Instead of just reading the man file, you could read this post about cut
!
Printing columns ('fields') n to m (inclusive) from a file:
cut -d [delimiter] -f n-m filename
Thus, removing the first n-1 fields from a file:
cut -d [delimiter] -f n- filename
[delimiter]
is automatically a tab space. You could also have ' ' (space), '`'
, ':
', '-
', '_
'. Apparently 'HELLO
' is not an acceptable delimiter, which is some kind of bug I guess.

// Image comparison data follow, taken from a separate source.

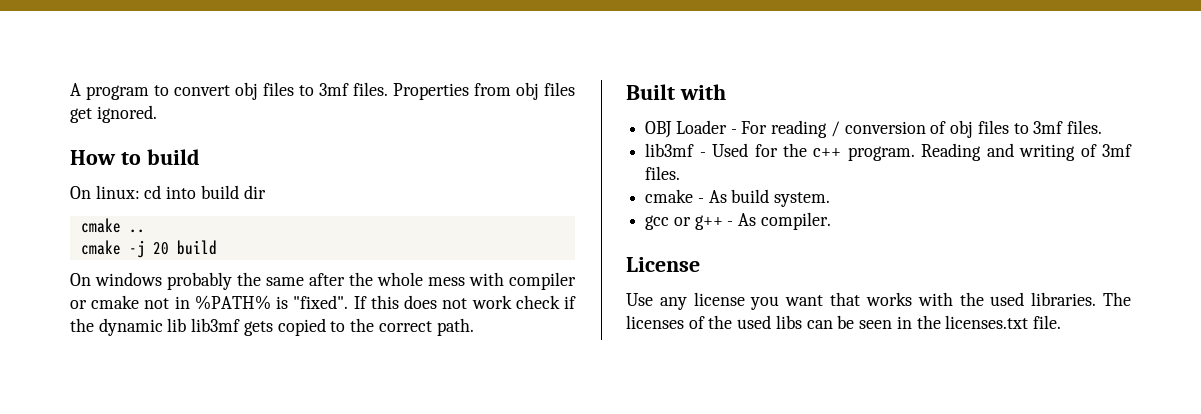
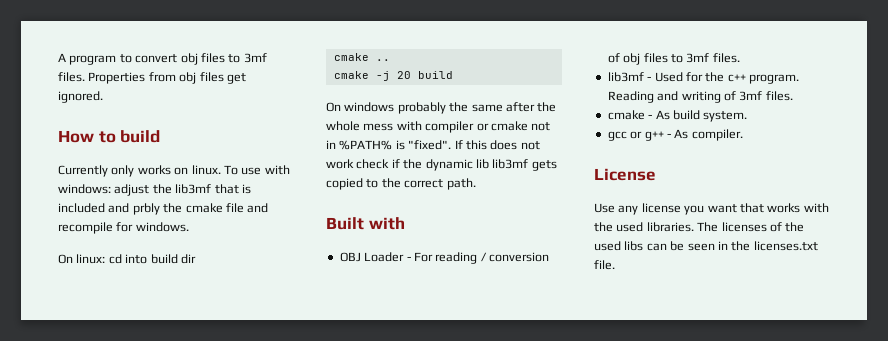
(200, 157) none -> [58,165,290,177] [58,184,251,196] [58,203,269,215] [58,222,189,234] // Currently only works on linux. To use with windows: adjust the lib3mf that is included and prbly the cmake file and recompile for windows.

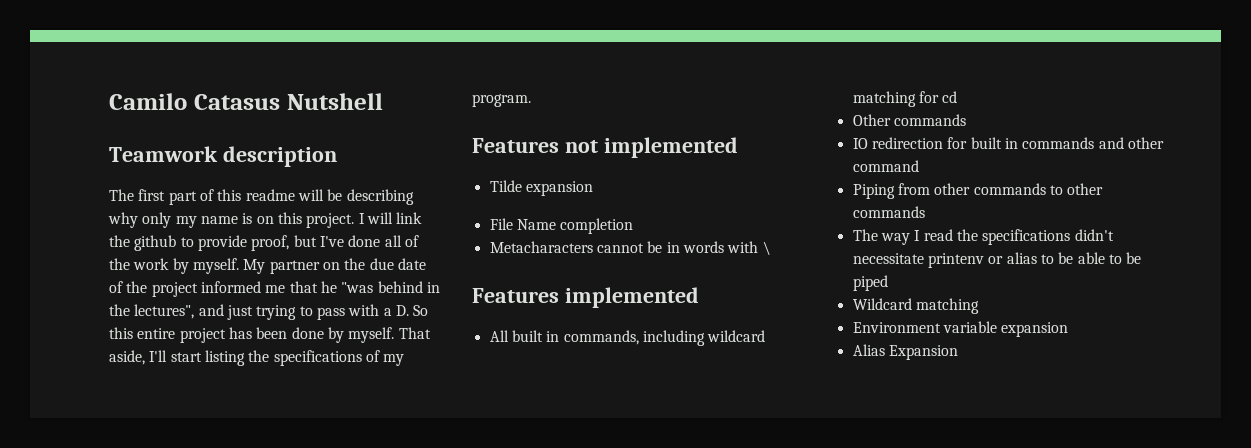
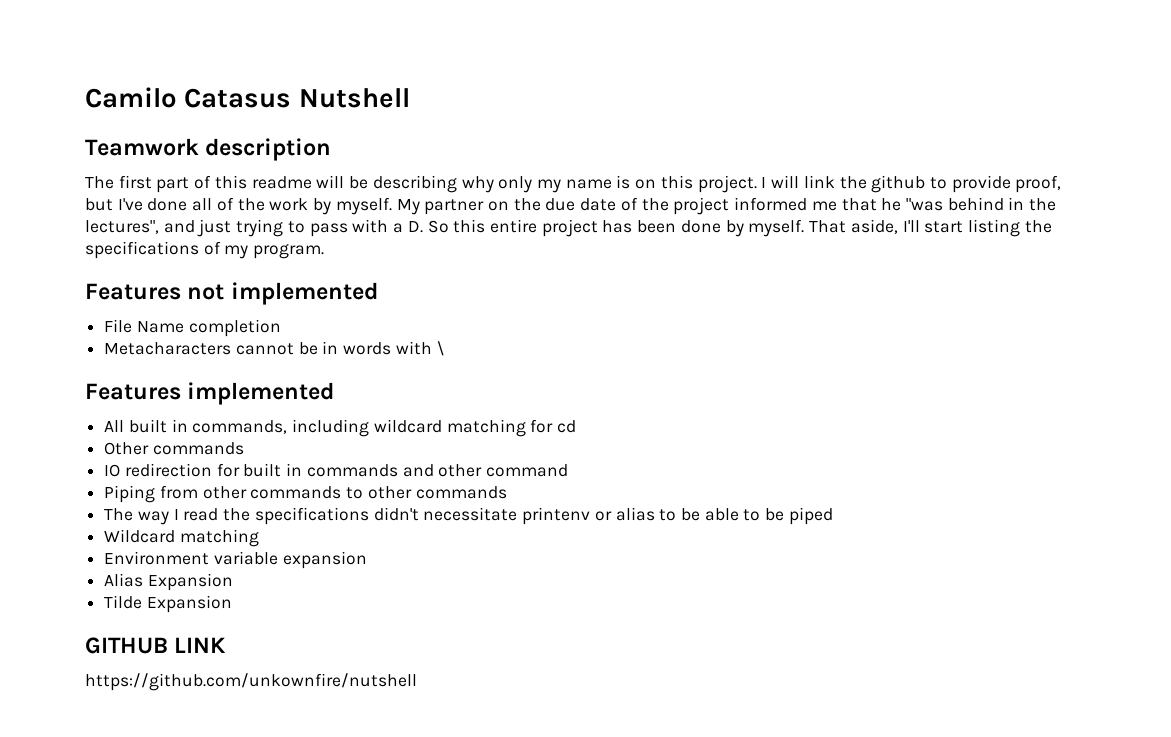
[489,180,593,196] // Tilde expansion -> (378, 293) none
(958, 352) none -> [104,595,232,613] [85,637,227,654] [85,673,417,691] // Tilde Expansion // GITHUB LINK // https://github.com/unkownfire/nutshell

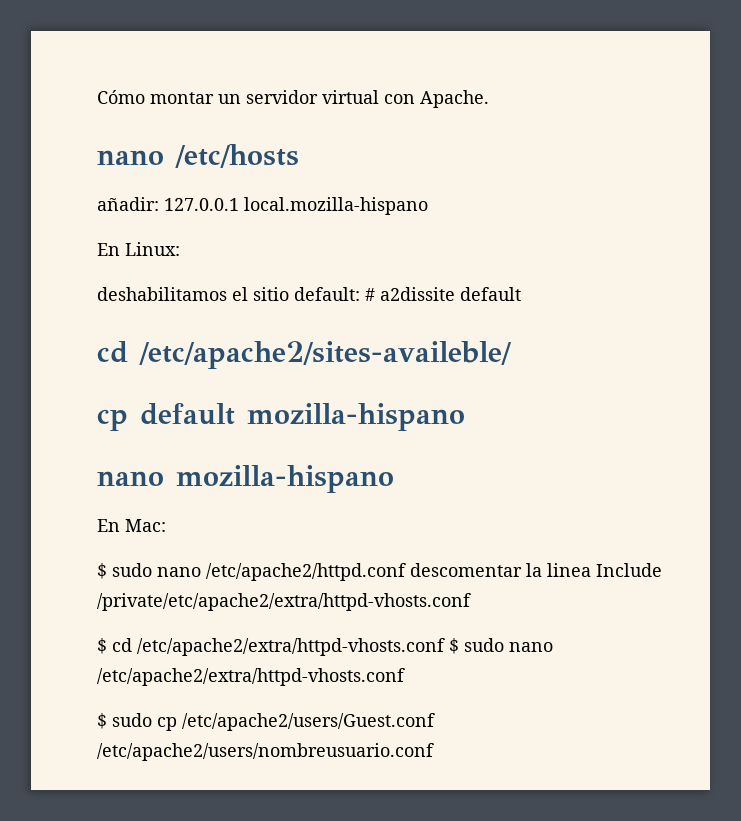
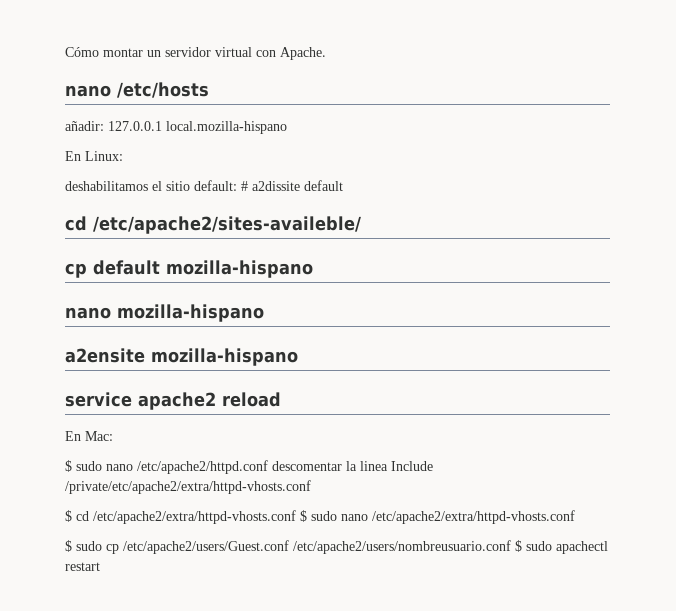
(394, 479) none -> [65,348,298,366] [65,392,281,410] // a2ensite mozilla-hispano // service apache2 reload
(434, 752) none -> [515,540,608,554] [65,562,100,571] $ sudo apachectl restart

If you just want a specific column, you could use awk
:
awk '{ print $n }' filename
Or do some fancier things like - say* we have a file containing a list of chromosome numbers and SNPids and some other information separated into columns, and we want to extract just the chromosomes and SNPids, rewriting '2
' as 'chr02
' etc. and including a tab space, we could write
awk '{ if ($1<10) print "chr0" $1 "\t" $2; else print "chr" $1 "\t" $2 }' filename
The double-quotation marks are necessary here. In awk
it's not that column numbering intentionally starts from 1 (note that chromosomes, which are in the first column are accessed via $1
), but $0
contains the full line. So you could do
awk '{ if ($1+$2 == 3) print $0; else print $1+$2,"is not 3" }' filename
if for some reason you wanted to pick out lines whose first two columns sum to three. If you try doing that and $2
or $1
don't contain something which could reasonably be added (e.g. in the SNPid example) awk
will just give weird output and not realise the horrible things it's doing, so be careful with that.
Note the comma (eg in print $1+$2,"is not 3"
) just denotes a space. As per earlier, use "\t"
to insert a tab.
You could do something similar to extract all the even or odd columns in a file by silencing those you don't want:
awk '{ for(i=1;i<=NF;i+=2) $i="" }1' filename > evencols
No, the 1
is not a typo. It just tells awk
to print every line. Now, this will produce some unwanted spaces between fields, so we can get rid of the with sed
:
sed "s/^ //;s/ / /g" evencols
The basic thing going on here is s/string_to_replace/with_this_string, separated by ; indicating a new command for sed
. In the first one we're stripping a leading whitespace from each line - ^
indicates 'start of line', so we're replacing "white space at start" with "nothing". The second command is simply replacing double whitespace with single whitespace. I'm sure there are more rigorous ways to do this, but this worked for me.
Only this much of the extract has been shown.